Mesenchyme: During development the pancreatic epithelium quickly becomes enveloped in pancreatic mesenchyme. Proximity or contact with the mesenchyme is critical for acinar development, whilst endocrine differentiation can only progress in cells where this contact has been lost. When the mesenchyme is absent from cells the “default” programme is differentiation towards islet cells, and in particularly insulin-secreting β cells. When both a basement membrane and mesenchyme are present ductal cells will develop.

Hedgehog: There are 3 different proteins involved in the hedgehog signalling pathways, Sonic (Shh), Indian (Ihh) and Desert (Dhh). These play vital intercellular signalling roles in embryonic organogenesis and differentiation. The developing gut endoderm expresses the gene coding for the signalling protein Shh and these are essential for the organogenesis of the stomach and duodenum. However, the nearby notochord has Shh-suppressive effects and as a result hedgehog signalling is absent from cells committed to form the pancreas. The hedgehog and notochord signalling therefore provide a molecular boundary beyond which the pancreas cannot form, thereby preventing ectopic pancreas growth. 

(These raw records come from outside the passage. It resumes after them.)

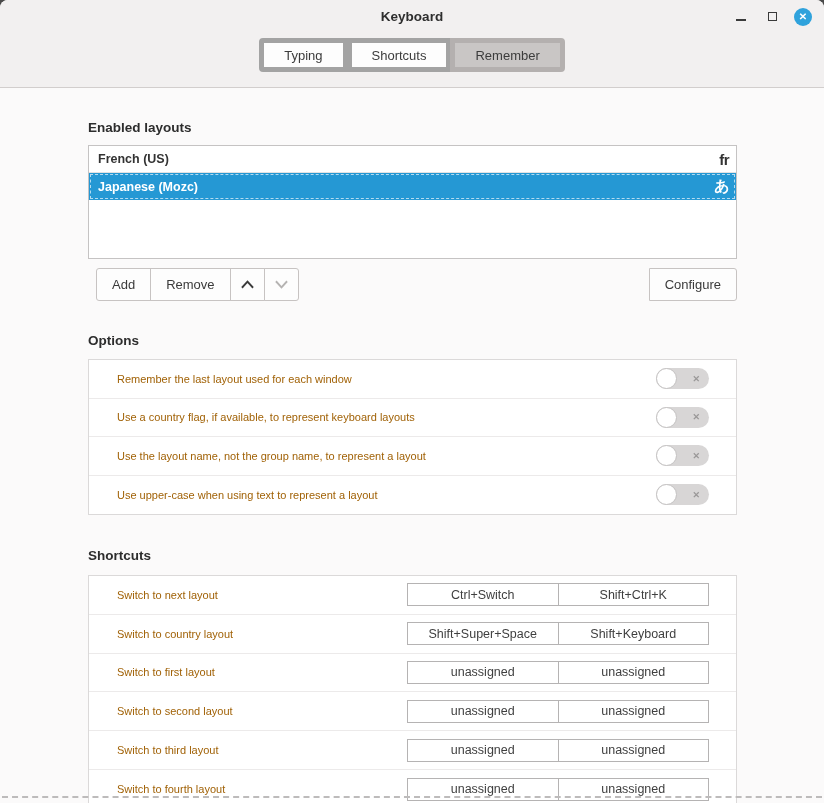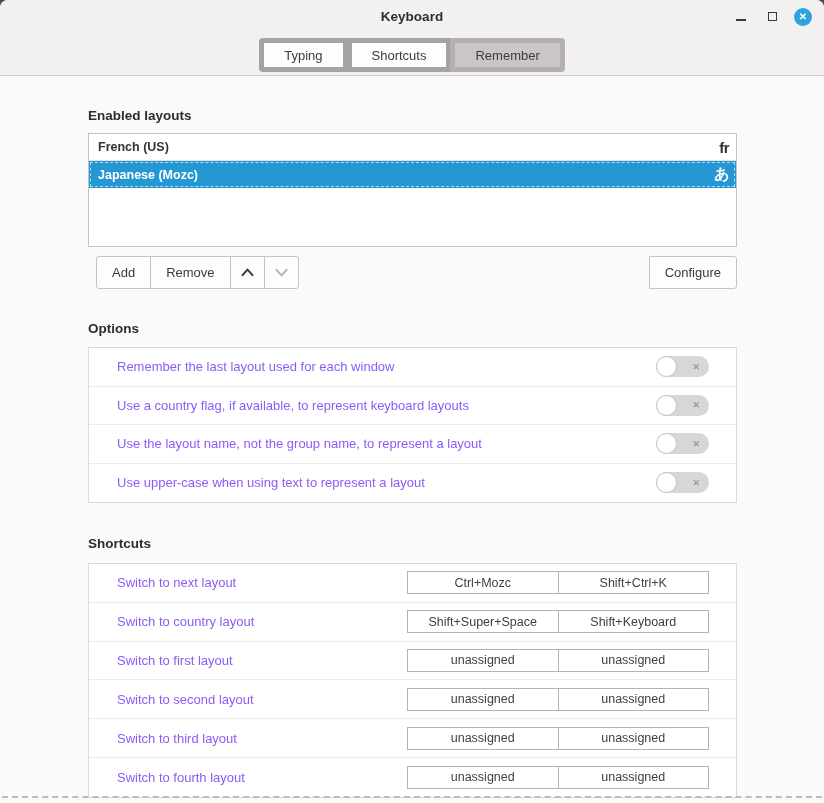"Keyboard" .header { height: 76px -> 88px }
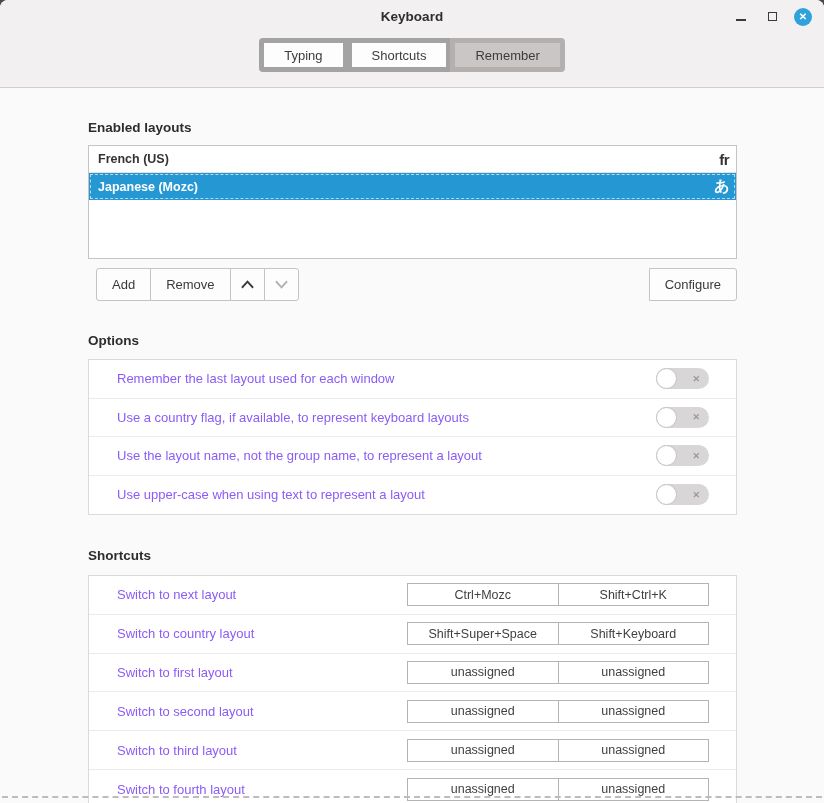"Remember the last layout used" .option-label, .shortcut-label { color: #8b5cf6 -> #a16207; font-size: 13px -> 11px }
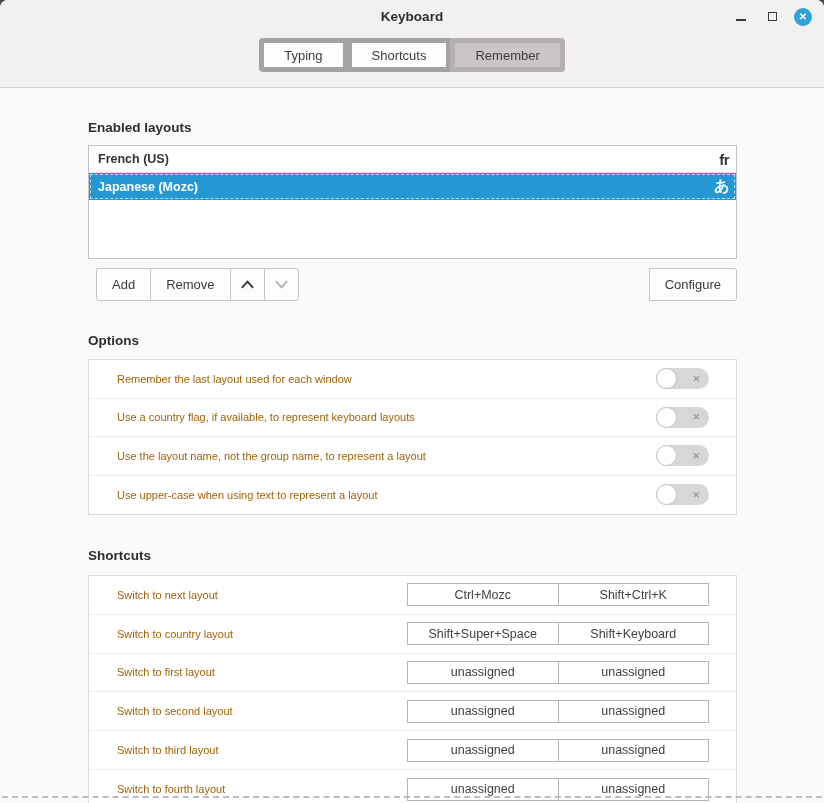"Ctrl+Mozc" div.binding-cell { text: Ctrl+Mozc -> Ctrl+Switch }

Notch Signalling: This is a highly conserved signalling mechanism by which cell-cell interactions occur, it plays a crucial role in embryogenesis. There are well established parallels between development of pancreatic endocrine cells and the nervous system. The notch signalling pathway is normally a regulator of neuronal differentiation, but it also functions in pancreas development. Notch is a cell membrane-bound receptor that, when bound by ligands, maintains cells in an undifferentiated state. This attribute means notch signalling plays a role in growth and expansion of the undifferentiated pancreatic epithelium. Active notch signalling usually prevents endocrine differentiation by inhibiting the expression of Ngn3. When notch signalling is knocked-out in experimental models there is an increase in endocrine differentiation.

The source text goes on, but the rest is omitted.